▶ [TASK GOAL]
How many lines in the entries below include the word "radius"? Respond with the number only.
╭─ THE DATA
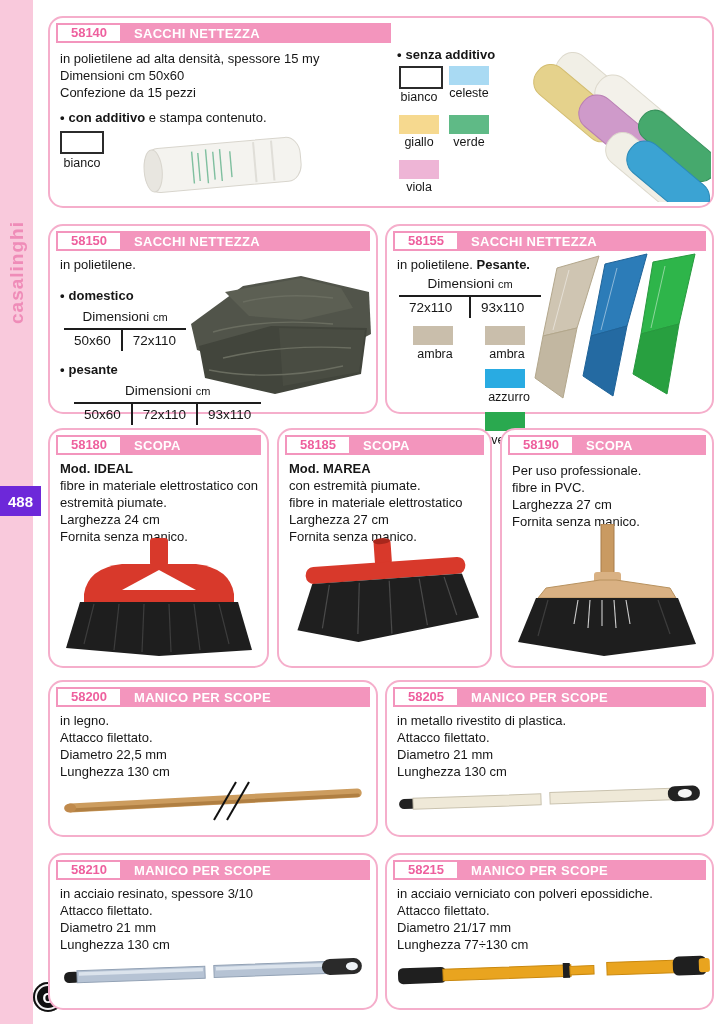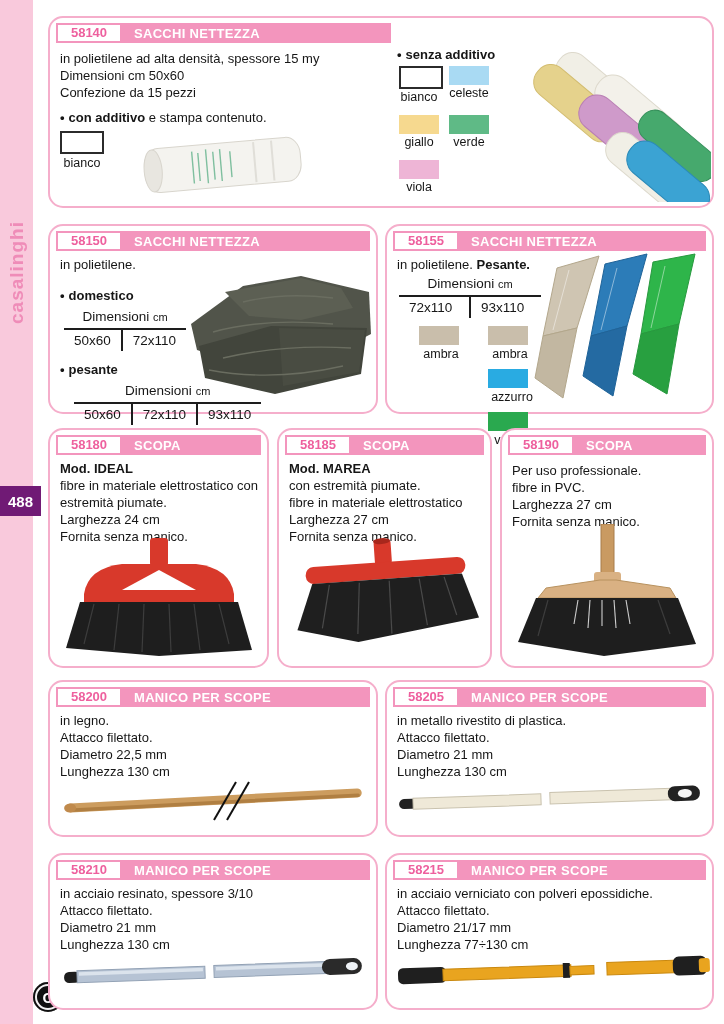--- a/index.html
+++ b/index.html
@@ -9,21 +9,21 @@
   }
   
   .sidebar{position:absolute;left:0;top:0;width:33px;height:1024px;background:#f9c9dc;}
   .cat{
     position:absolute;left:0;top:198px;width:33px;height:150px;
     writing-mode:vertical-rl;transform:rotate(180deg);
     display:flex;align-items:center;justify-content:center;
     color:#ef8cb8;font-weight:700;font-size:19px;letter-spacing:1px;
   }
   .badge{
-    position:absolute;left:0;top:486px;width:41px;height:30px;background:#701a75;
+    position:absolute;left:0;top:486px;width:41px;height:30px;background:#6d28d9;
     color:#fff;font-weight:700;font-size:15px;display:flex;align-items:center;justify-content:center;
   }
   .logo{
     position:absolute;left:33px;top:982px;width:30px;height:30px;border-radius:50%;
     background:#101010;display:flex;align-items:center;justify-content:center;
     box-shadow:inset 0 0 0 2px #101010, inset 0 0 0 4px #f2f2f2;
   }
   .logo span{color:#fff;font-weight:900;font-size:15px;}
   
   .pbox{position:absolute;background:#fff;border:2px solid #f5aecb;border-radius:15px;}
@@ -211,21 +211,21 @@
             <th colspan="2"><span>Dimensioni</span> <span class="unit">cm</span></th>
           </tr>
         </thead>
       <tbody>
           <tr>
         <td style="width:50px;">72x110</td>
         <td style="width:50px;">93x110</td>
       </tr>
         </tbody>
     </table>
-    <div style="display:flex;margin-left:22px;margin-top:8px;">
+    <div style="display:flex;margin-left:16px;margin-top:8px;">
       <div style="width:72px;">
         <div class="sw sw-ambra"></div>
         <div class="sw-label" style="width:44px;text-align:center;">ambra</div>
       </div>
       <div style="width:72px;">
         <div class="sw sw-ambra"></div>
         <div class="sw-label" style="width:44px;text-align:center;">ambra</div>
         <div class="sw sw-azzurro" style="margin-top:6px;"></div>
         <div class="sw-label" style="width:48px;text-align:center;">azzurro</div>
         <div class="sw sw-verde2" style="margin-top:6px;"></div>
╰─
▶ [ANSWER]
2